-- Opening Marker --

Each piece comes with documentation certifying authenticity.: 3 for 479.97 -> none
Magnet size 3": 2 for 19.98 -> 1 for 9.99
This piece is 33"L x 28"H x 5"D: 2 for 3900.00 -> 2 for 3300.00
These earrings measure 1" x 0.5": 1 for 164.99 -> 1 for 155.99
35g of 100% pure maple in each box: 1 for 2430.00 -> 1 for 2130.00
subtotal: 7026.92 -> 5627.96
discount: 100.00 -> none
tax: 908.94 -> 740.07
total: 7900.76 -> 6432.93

-- Closing Marker --
-- Opening Marker --

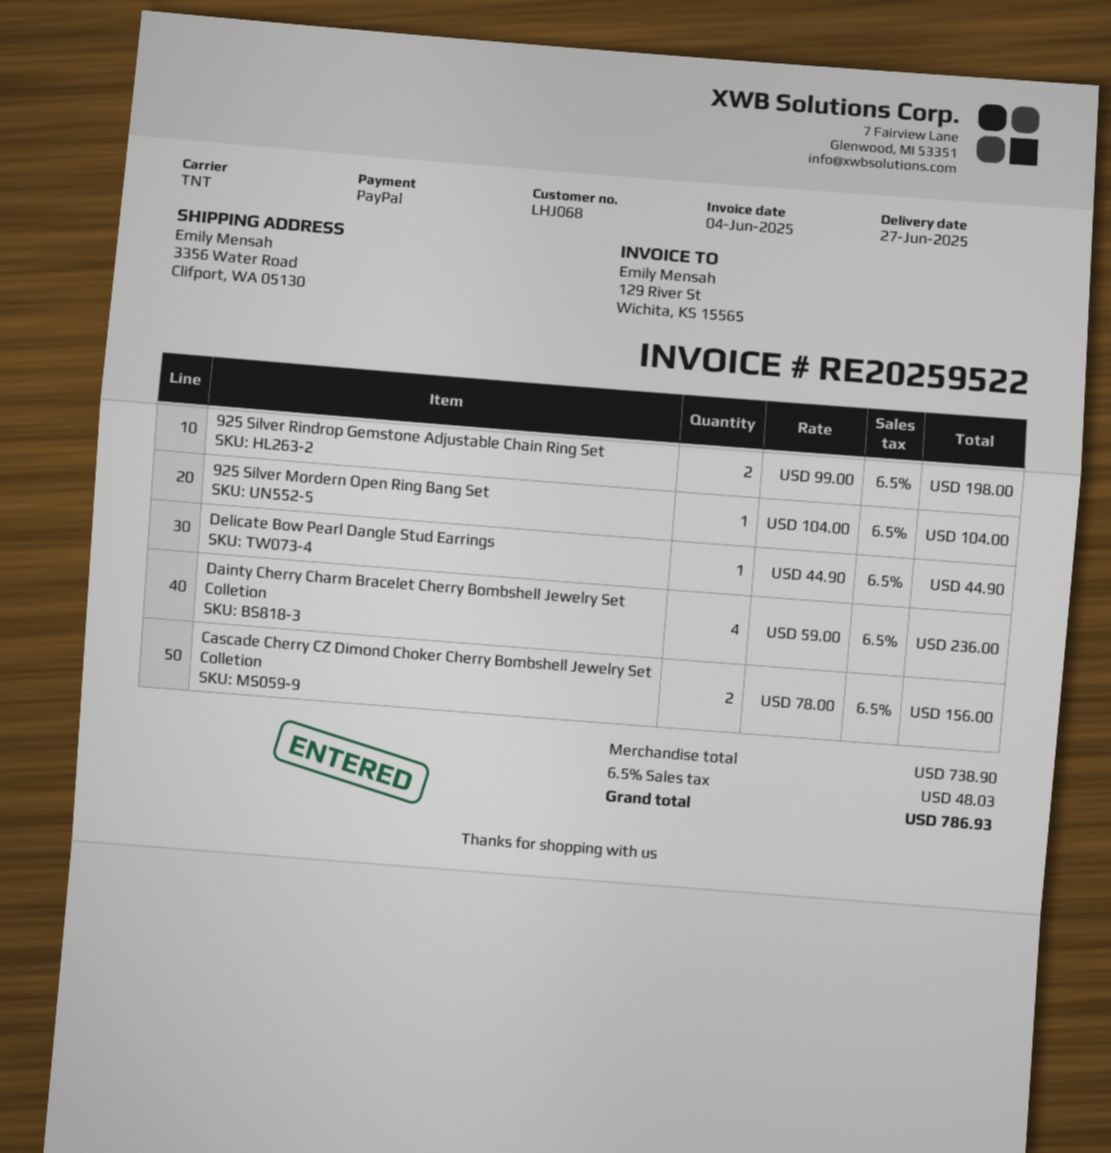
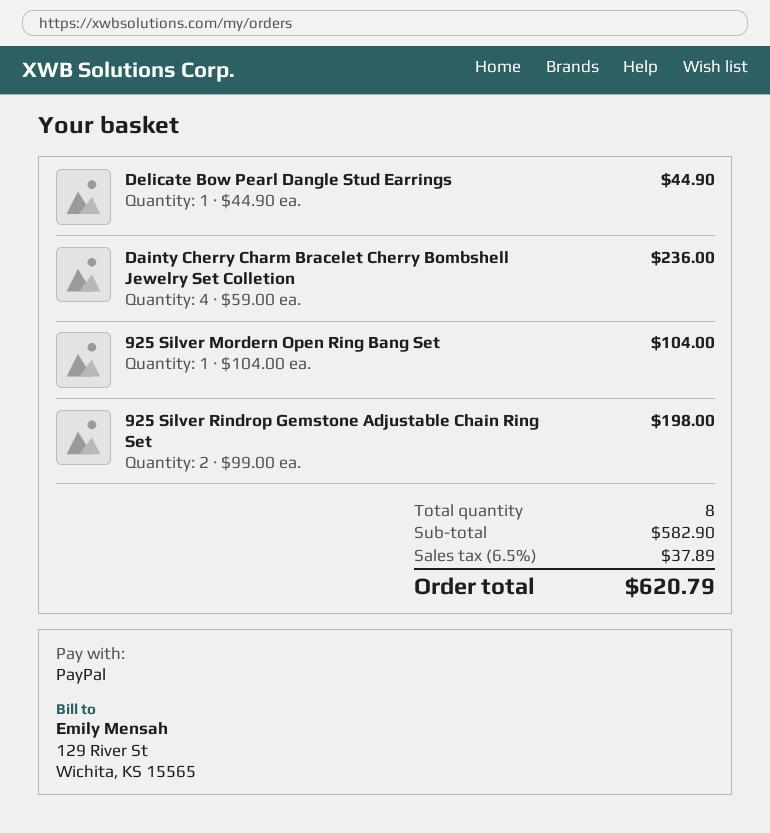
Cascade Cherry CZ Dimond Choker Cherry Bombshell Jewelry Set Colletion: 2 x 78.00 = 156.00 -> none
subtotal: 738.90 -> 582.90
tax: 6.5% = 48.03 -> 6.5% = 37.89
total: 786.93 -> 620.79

-- Closing Marker --

■ Task ■
Scan the data above for the string "none" and copy each line where it appears.

■ Exercise answer ■
Each piece comes with documentation certifying authenticity.: 3 for 479.97 -> none
discount: 100.00 -> none
Cascade Cherry CZ Dimond Choker Cherry Bombshell Jewelry Set Colletion: 2 x 78.00 = 156.00 -> none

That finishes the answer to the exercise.